The FDA has the antidepressant trial data. It won't publish it.
A 2024 review found that older antidepressants' effect sizes were inflated by the exclusion of weak, unpublished results. The FDA holds the underlying data and has no obligation to release it.

On 8 July 2026, an X post by the user @cremieuxrecueil summarised an update to a previously published study: older antidepressants' apparent effect sizes had been inflated by the systematic exclusion of weak, unpublished results from the published literature. The agency that holds the underlying trial data — the United States Food and Drug Administration — does not publish it. The gap between what the regulator can see and what the public, the prescribing physician, and the patient can see, is the gap the post is pointing at.
That gap is not new. What is newly legible, courtesy of the post, is the specific mechanism: studies that fail to show a clear effect tend not to make it into journals, while studies that do make it into journals tend to be the ones the regulator has already accepted as evidence of efficacy.

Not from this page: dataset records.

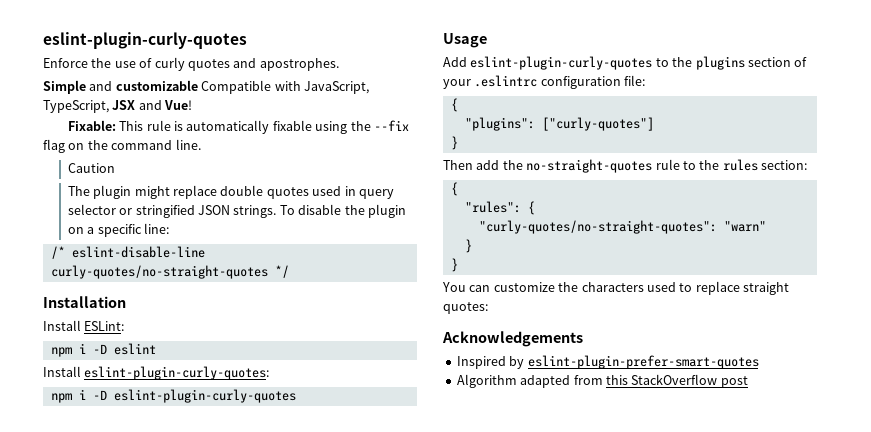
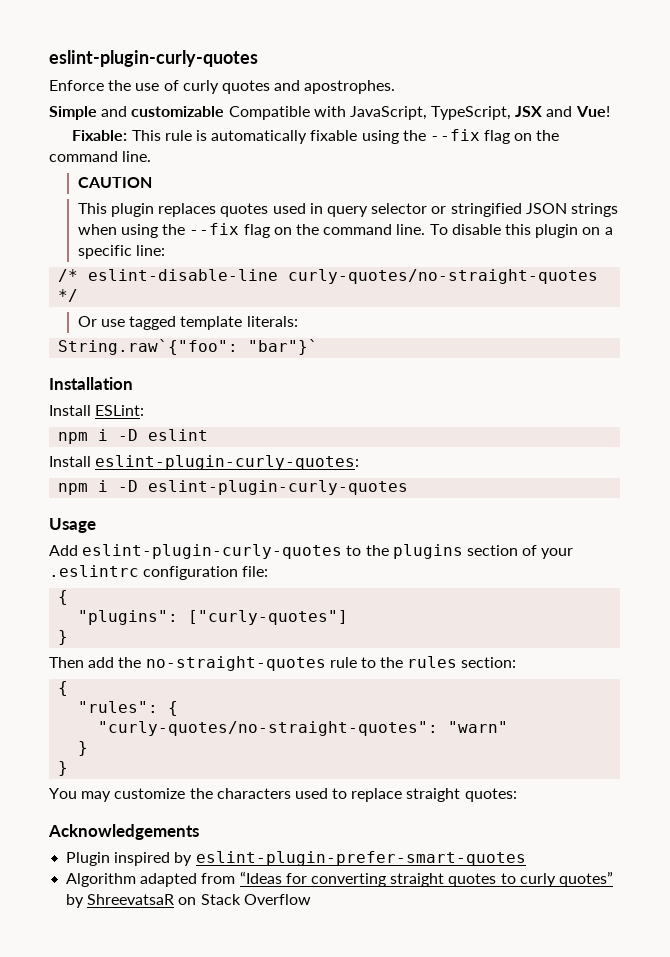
- Caution
- The plugin might replace double quotes used in query selector or stringified JSON strings.
+ CAUTION
+ This plugin replaces quotes used in query selector or stringified JSON strings when using the --fix flag on the command line.
- To disable the plugin on a specific line:
+ To disable this plugin on a specific line:
+ Or use tagged template literals:
+ String.raw`{"foo": "bar"}`
- You can customize the characters used to replace straight quotes:
+ You may customize the characters used to replace straight quotes:
- Inspired by eslint-plugin-prefer-smart-quotes
+ Plugin inspired by eslint-plugin-prefer-smart-quotes
- Algorithm adapted from this StackOverflow post
+ Algorithm adapted from “Ideas for converting straight quotes to curly quotes” by ShreevatsaR on Stack Overflow

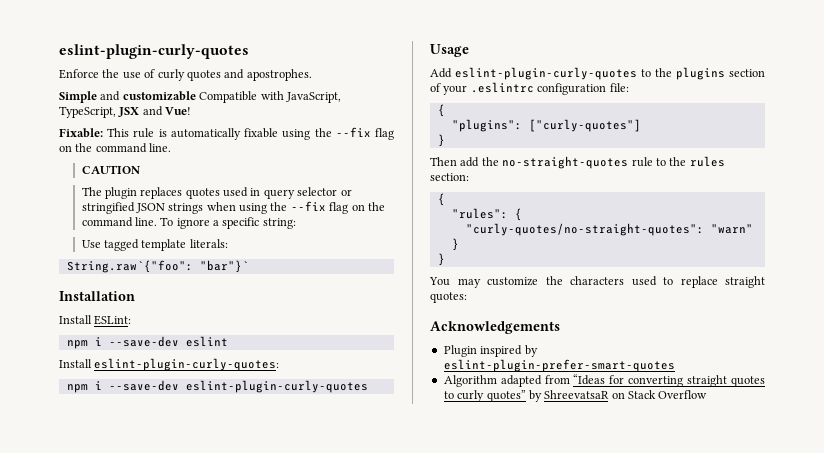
- This plugin replaces quotes used in query selector or stringified JSON strings when using the --fix flag on the command line.
+ The plugin replaces quotes used in query selector or stringified JSON strings when using the --fix flag on the command line.
- To disable this plugin on a specific line:
- /* eslint-disable-line curly-quotes/no-straight-quotes */
- Or use tagged template literals:
+ To ignore a specific string:
+ Use tagged template literals:
- npm i -D eslint
+ npm i --save-dev eslint
- npm i -D eslint-plugin-curly-quotes
+ npm i --save-dev eslint-plugin-curly-quotes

The published literature, in other words, is filtered twice — once by the sponsor's decision to submit, and once by the journal's appetite for positive findings. The FDA sits above both filters with the raw data, but is under no statutory obligation to put it on the public record.
What the underlying review actually showed
The original review, by Kirsch and colleagues and circulated widely under the shorthand of the Kirsch analysis, compiled the data submitted to the FDA for the six most widely prescribed antidepressants approved between 1987 and 1999. Because the FDA required sponsors to submit all trials conducted for an indication — not just the published ones — the compiled dataset gave researchers an unusually complete picture. The published literature, by contrast, showed effect sizes roughly a third larger than the full FDA dataset suggested. The headline finding, often repeated and often overstated, was that the mean effect size of these antidepressants in patients with moderate-to-severe depression was below the threshold conventionally used to declare a drug "minimally effective."

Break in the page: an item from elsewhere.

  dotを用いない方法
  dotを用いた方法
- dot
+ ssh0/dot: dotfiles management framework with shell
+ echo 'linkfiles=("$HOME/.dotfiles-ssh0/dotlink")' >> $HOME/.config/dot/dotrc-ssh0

The 2024 update referenced in the 8 July post tested whether publication bias had improved since the original review. The answer, in summary form, was partial: newer antidepressants showed smaller gaps between published and FDA-dataset effect sizes, suggesting sponsors had become less aggressive about burying negative results. But the underlying problem — the FDA holding data that the public cannot see, with no requirement to release it — had not been resolved. If anything, the update moved the question upstream: why is it left to academic reviewers, working years after the fact, to reconstruct a dataset the regulator has always had?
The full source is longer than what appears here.